At the onset of a rainy season, non-sporulating lesions may be present on older leaves when the new disease-free leaves are formed. Sporulation begins in the old lesions after a further 3-5 weeks and new symptoms appear on young leaves 2-3 weeks later (Emechebe, 1981). The old lesions appear to be the source of inoculum when conditions favour infection.

Long-distance dispersal of the fungus is by windborne conidia (De Carvalho and Mendes, 1952); local dispersal is primarily by rain splash or raindrops (Seif et al., 1989). Undoubtedly humans mediate in the dissemination of the fungus through the transport of infected plant material and/or fruits from infected areas. Because leaf lesions produce more conidia than similar lesions on fruit (Seif and Hillocks, 1993), it is most likely that they constitute the main source of infection during disease spread in infected areas.

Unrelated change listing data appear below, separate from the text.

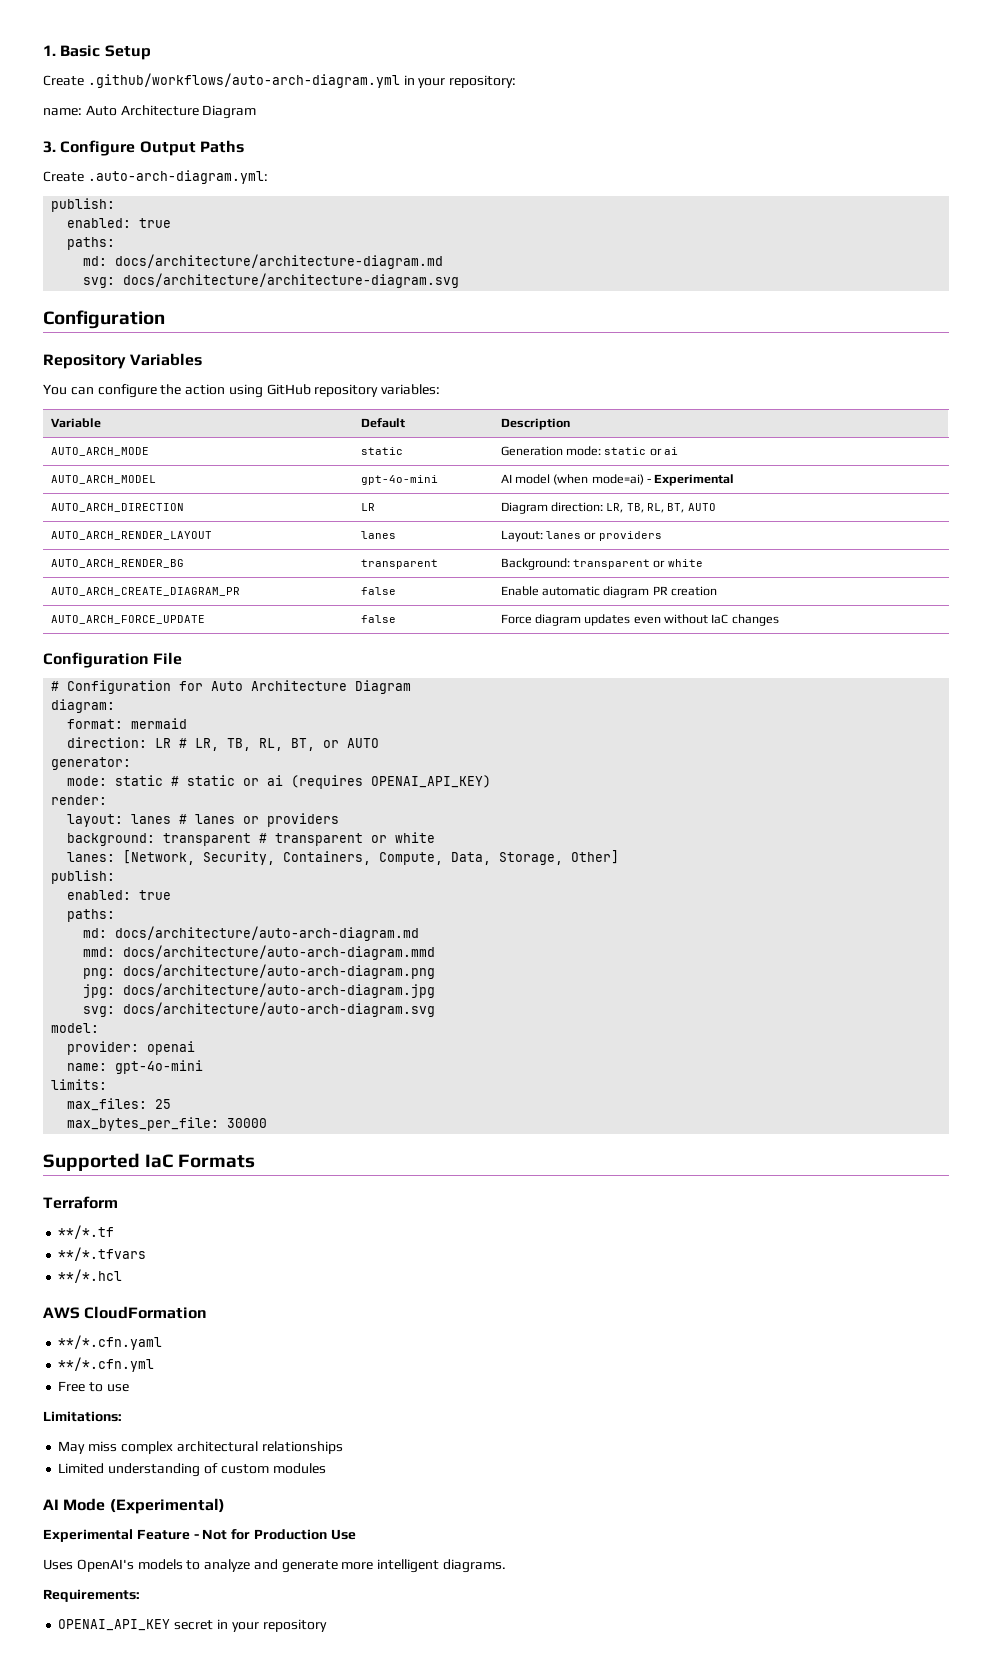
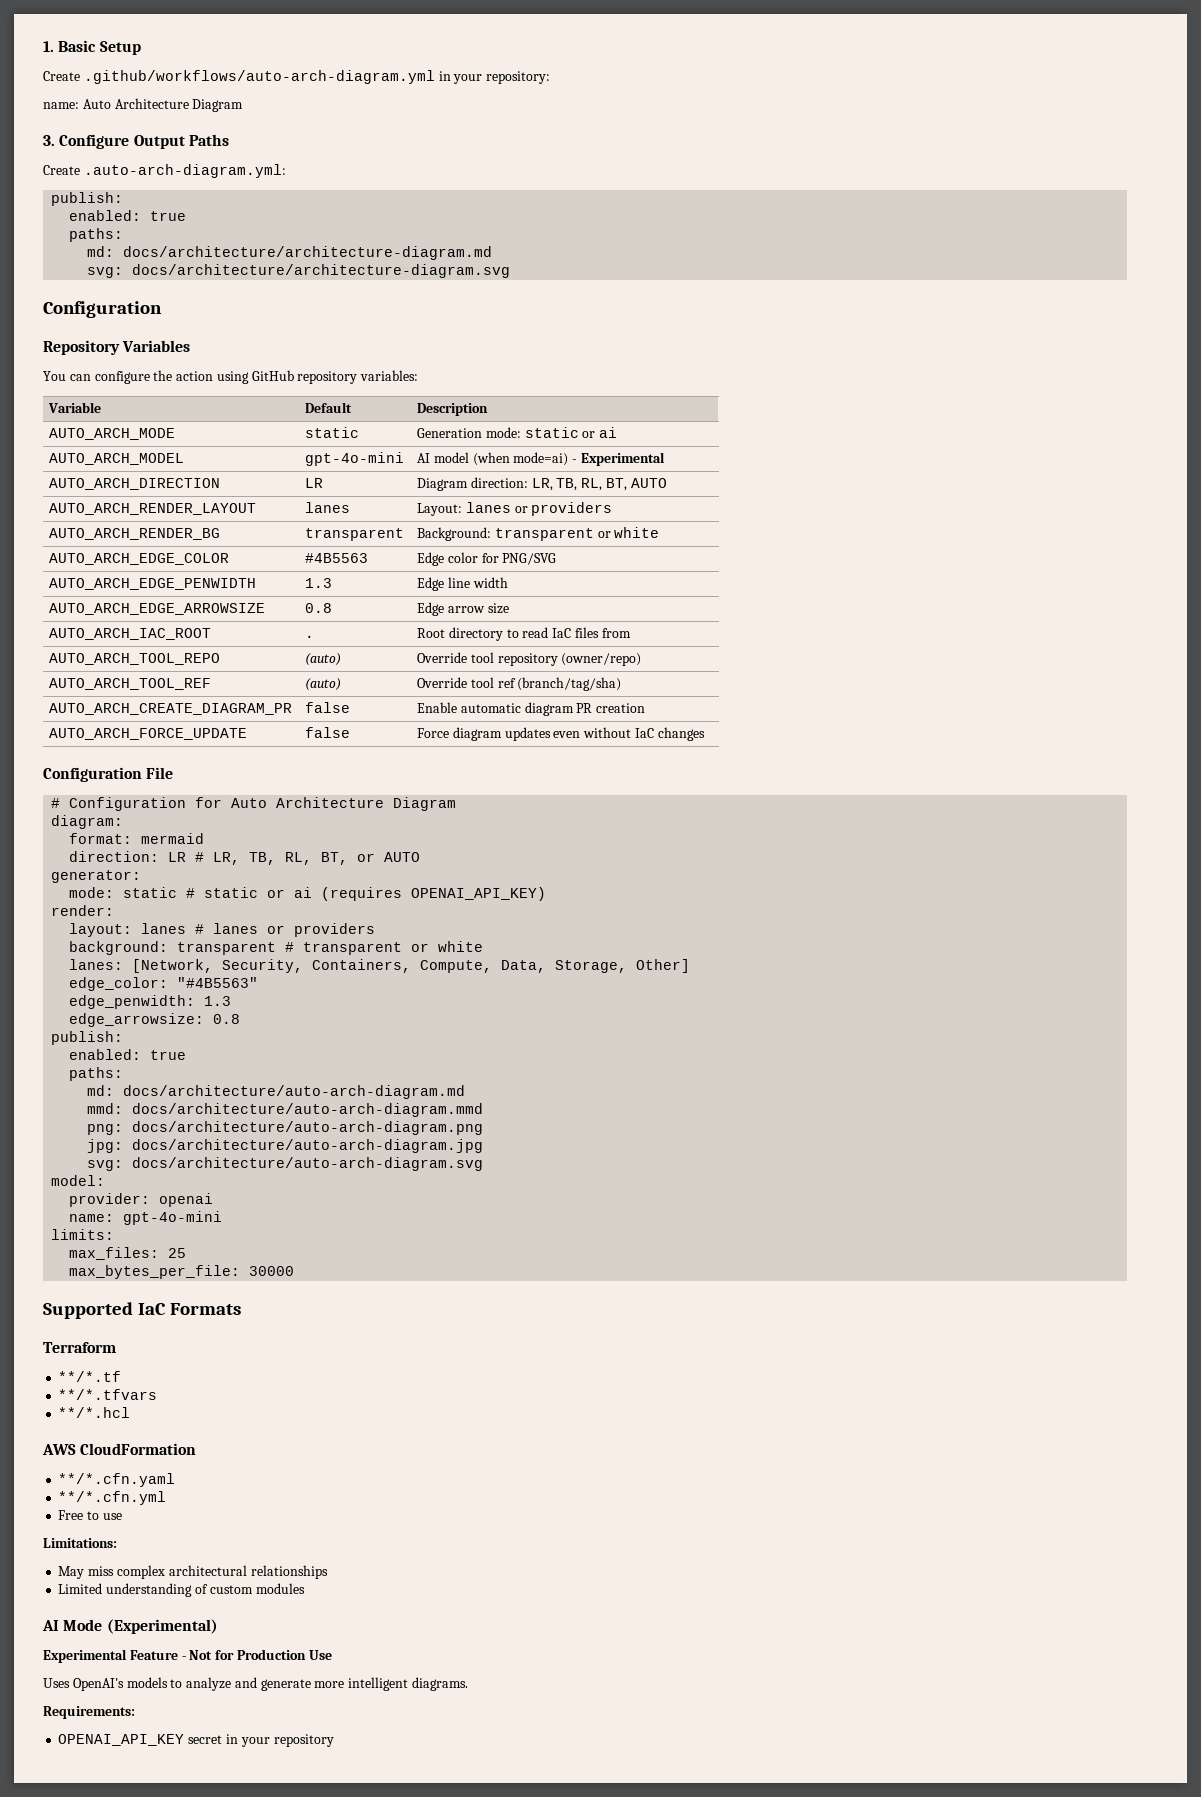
+ AUTO_ARCH_EDGE_COLOR | #4B5563 | Edge color for PNG/SVG
+ AUTO_ARCH_EDGE_PENWIDTH | 1.3 | Edge line width
+ AUTO_ARCH_EDGE_ARROWSIZE | 0.8 | Edge arrow size
+ AUTO_ARCH_IAC_ROOT | . | Root directory to read IaC files from
+ AUTO_ARCH_TOOL_REPO | (auto) | Override tool repository (owner/repo)
+ AUTO_ARCH_TOOL_REF | (auto) | Override tool ref (branch/tag/sha)
+ edge_color: "#4B5563"
+ edge_penwidth: 1.3
+ edge_arrowsize: 0.8

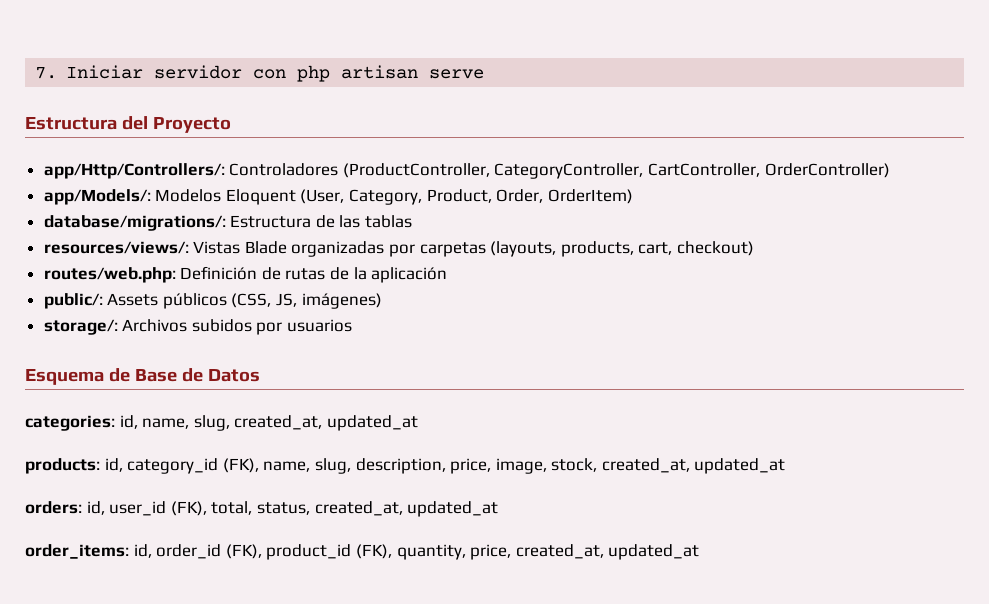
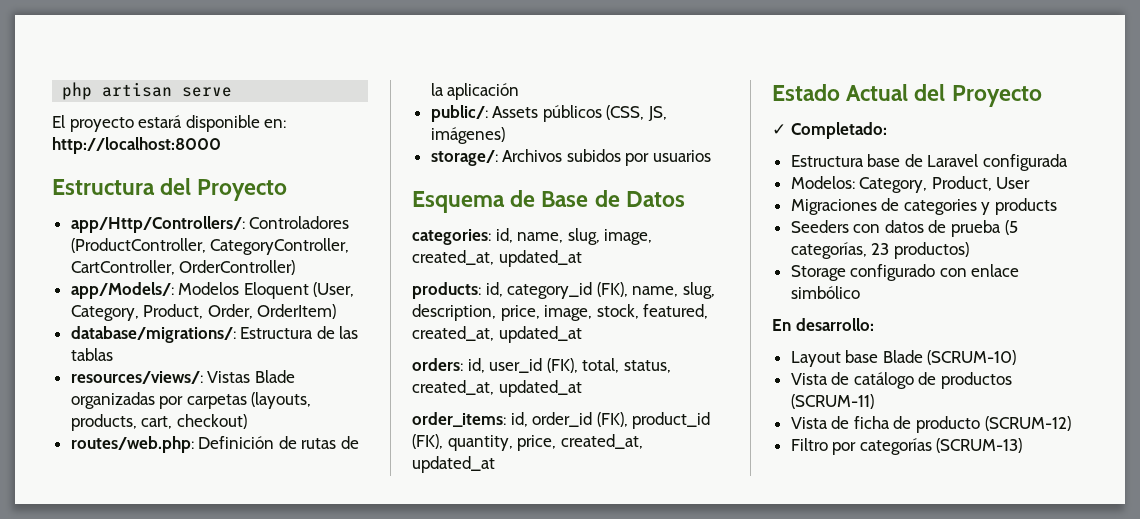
- 7. Iniciar servidor con php artisan serve
+ php artisan serve
+ El proyecto estará disponible en: http://localhost:8000
- categories: id, name, slug, created_at, updated_at
+ categories: id, name, slug, image, created_at, updated_at
- products: id, category_id (FK), name, slug, description, price, image, stock, created_at, updated_at
+ products: id, category_id (FK), name, slug, description, price, image, stock, featured, created_at, updated_at
+ Estado Actual del Proyecto
+ ✓ Completado:
+ Estructura base de Laravel configurada
+ Modelos: Category, Product, User
+ Migraciones de categories y products
+ Seeders con datos de prueba (5 categorías, 23 productos)
+ Storage configurado con enlace simbólico
+ En desarrollo:
+ Layout base Blade (SCRUM-10)
+ Vista de catálogo de productos (SCRUM-11)
+ Vista de ficha de producto (SCRUM-12)
+ Filtro por categorías (SCRUM-13)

Survival mechanisms are unknown; the fungus probably survives in dormant lesions on infected material until the onset of conditions conducive to sporulation.

No physiological specialization is known in this pathogen. In his study of vegetative compatibility groups among isolates from Angola, Ragazzi (1997) found their distribution in the population to be homogeneous. There was little variation in the disease caused by 10 isolates used in inoculations in Cameroon (Kuate et al., 1997).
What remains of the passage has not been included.